Tuesday, 13 April 2010

Thoughts of NOW!

I think Andre Gide put it best when he stated, “One does not discover new lands without consenting to lose the shore for a very long time”.

The risk-taking part of the creative or investigative process is not for the faint hearted. All creative thought, whether by scientists, writers, philosophers or artists, puts the individual in a state of constant self-questioning and often self-loathing. Support and attack with equal measure the integrity of others. Champion fair play and justice. Serve it up tepid to those that are rejecting and intentionally failing to recognise the blatant talent from an exploited Continent.

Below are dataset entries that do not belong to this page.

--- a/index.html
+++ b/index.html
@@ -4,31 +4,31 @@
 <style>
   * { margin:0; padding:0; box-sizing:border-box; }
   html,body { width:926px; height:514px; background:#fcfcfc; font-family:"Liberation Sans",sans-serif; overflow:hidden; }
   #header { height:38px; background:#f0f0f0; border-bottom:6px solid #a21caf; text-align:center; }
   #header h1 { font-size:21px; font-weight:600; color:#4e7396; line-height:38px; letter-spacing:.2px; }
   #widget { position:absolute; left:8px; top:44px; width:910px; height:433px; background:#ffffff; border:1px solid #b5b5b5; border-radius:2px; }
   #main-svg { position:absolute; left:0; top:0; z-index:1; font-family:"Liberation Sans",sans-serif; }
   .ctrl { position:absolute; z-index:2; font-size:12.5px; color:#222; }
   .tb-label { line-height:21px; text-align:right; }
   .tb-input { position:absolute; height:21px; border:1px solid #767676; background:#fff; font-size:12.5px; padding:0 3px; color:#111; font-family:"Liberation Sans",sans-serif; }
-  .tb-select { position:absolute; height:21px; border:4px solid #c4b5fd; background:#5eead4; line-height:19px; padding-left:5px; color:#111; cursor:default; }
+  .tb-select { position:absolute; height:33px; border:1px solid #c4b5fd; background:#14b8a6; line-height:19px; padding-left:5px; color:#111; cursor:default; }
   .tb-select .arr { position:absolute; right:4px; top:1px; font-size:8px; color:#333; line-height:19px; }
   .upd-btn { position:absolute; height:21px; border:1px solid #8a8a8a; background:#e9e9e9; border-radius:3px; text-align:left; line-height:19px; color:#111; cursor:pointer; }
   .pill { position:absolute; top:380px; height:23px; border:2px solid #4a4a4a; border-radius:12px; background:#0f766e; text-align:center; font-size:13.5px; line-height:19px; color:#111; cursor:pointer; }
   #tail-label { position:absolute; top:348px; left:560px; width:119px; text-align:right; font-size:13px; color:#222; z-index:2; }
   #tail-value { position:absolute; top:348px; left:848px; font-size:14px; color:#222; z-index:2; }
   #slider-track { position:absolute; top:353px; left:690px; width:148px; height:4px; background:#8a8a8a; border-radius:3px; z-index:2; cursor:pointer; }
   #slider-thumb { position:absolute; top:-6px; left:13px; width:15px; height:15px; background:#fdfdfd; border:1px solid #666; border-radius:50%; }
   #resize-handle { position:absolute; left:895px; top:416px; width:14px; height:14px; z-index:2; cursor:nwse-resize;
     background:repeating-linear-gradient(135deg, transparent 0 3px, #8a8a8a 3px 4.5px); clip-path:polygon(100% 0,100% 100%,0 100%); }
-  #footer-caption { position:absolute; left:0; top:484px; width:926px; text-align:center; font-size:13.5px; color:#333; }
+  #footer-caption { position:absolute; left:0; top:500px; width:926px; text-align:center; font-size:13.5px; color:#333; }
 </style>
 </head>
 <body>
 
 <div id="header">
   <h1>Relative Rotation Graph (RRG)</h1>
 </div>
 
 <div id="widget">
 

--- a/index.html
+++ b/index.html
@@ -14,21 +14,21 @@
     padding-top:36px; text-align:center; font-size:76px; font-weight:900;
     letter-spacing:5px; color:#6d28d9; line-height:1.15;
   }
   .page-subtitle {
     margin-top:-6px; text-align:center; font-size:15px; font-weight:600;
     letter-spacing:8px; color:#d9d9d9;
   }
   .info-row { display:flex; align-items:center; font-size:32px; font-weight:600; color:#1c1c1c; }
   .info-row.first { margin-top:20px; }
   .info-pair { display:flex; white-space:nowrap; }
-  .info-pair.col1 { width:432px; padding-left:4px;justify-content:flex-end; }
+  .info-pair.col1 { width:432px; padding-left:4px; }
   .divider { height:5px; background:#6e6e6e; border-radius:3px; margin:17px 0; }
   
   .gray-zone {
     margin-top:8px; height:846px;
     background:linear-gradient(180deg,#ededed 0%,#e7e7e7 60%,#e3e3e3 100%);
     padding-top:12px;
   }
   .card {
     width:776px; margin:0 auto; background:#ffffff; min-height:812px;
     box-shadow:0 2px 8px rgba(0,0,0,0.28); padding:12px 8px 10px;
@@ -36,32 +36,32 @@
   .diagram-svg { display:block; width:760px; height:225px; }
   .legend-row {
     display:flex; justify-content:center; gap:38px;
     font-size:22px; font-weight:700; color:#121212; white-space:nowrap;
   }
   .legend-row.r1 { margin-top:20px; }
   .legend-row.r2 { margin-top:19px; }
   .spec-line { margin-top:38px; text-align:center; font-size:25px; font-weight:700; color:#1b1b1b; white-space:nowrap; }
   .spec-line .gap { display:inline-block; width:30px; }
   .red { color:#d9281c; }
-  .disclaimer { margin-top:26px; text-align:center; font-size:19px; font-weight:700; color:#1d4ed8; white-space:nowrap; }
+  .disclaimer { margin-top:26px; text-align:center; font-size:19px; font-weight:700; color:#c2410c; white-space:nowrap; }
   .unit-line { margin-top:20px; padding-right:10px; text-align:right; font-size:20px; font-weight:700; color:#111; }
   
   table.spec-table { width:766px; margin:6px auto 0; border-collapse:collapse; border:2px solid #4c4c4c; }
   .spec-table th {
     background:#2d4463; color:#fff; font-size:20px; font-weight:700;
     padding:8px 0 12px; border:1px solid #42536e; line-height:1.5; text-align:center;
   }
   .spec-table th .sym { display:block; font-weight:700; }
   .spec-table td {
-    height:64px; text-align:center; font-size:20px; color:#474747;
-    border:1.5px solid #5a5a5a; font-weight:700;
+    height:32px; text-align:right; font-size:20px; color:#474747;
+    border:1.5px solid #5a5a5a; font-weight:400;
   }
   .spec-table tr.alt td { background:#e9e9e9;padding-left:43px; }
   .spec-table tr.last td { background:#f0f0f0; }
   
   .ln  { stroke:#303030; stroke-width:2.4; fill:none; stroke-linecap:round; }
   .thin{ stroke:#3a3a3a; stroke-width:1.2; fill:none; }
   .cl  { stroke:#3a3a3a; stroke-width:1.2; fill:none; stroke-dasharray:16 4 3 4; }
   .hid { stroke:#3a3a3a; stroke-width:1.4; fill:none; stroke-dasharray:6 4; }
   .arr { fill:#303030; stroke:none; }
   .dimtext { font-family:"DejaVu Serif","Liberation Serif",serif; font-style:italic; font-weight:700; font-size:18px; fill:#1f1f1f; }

My opposition is to those that are constantly supporting inferior individuals merely to cripple the identity of Nations as they evolve. This intent is to encourage the recycled-rubbish to rise and the cream to sink. Let us hope that these factors dissolve as we join in the fight to what must be, the most important war of all, the cultural war for true African Independence. A war in which morally we should all involve ourselves in. Discard the ideas of Renaissance and Revolution and focus on the talent, focus on the individuals within the world who are consistently producing challenging works of art. Celebrate their genius and strive to gain a better understanding of the customs of our planet. Once we have achieved this we will find within ourselves that sort-after mutual respect that is so desperately needed. We are living in a time of immense change we must embrace that change and benefit from our deeper understanding and acceptance of our talents within the wider world.

To Artists:

The creative process needs the application of a personal methodology, formed by you, the individual. This is the structure under which work can continually be evolving. What is essential is to have constructive periods of self-reflection. This complicated and agonizing methodology is largely hidden as only the final product from that process is made public in the form of an exhibition, the Internet or an Art Fair. Instead of interrogating the artworks produced by practitioners, we should examine the diverse ways that gritty thinking can generate waves of change. Remember, failure, in this instance is an option as the true artist will inevitably have to burden the rejection in order to shape the obvious change needed. Patience, passion and a small appetite with long sightedness is what is needed. One can never be deserted forever; the success is in working through being ignored and consistently building on works previously produced creating a handsome body of work over time; only then does the true artist know he or she is working for the greater good. Integrity is not dished out in spades rather it is delivered in tiny thimbles. Waste not a drop as when that has gone the rest is like a broken arrow, pointless and back to a useless forest stick without branches or roots.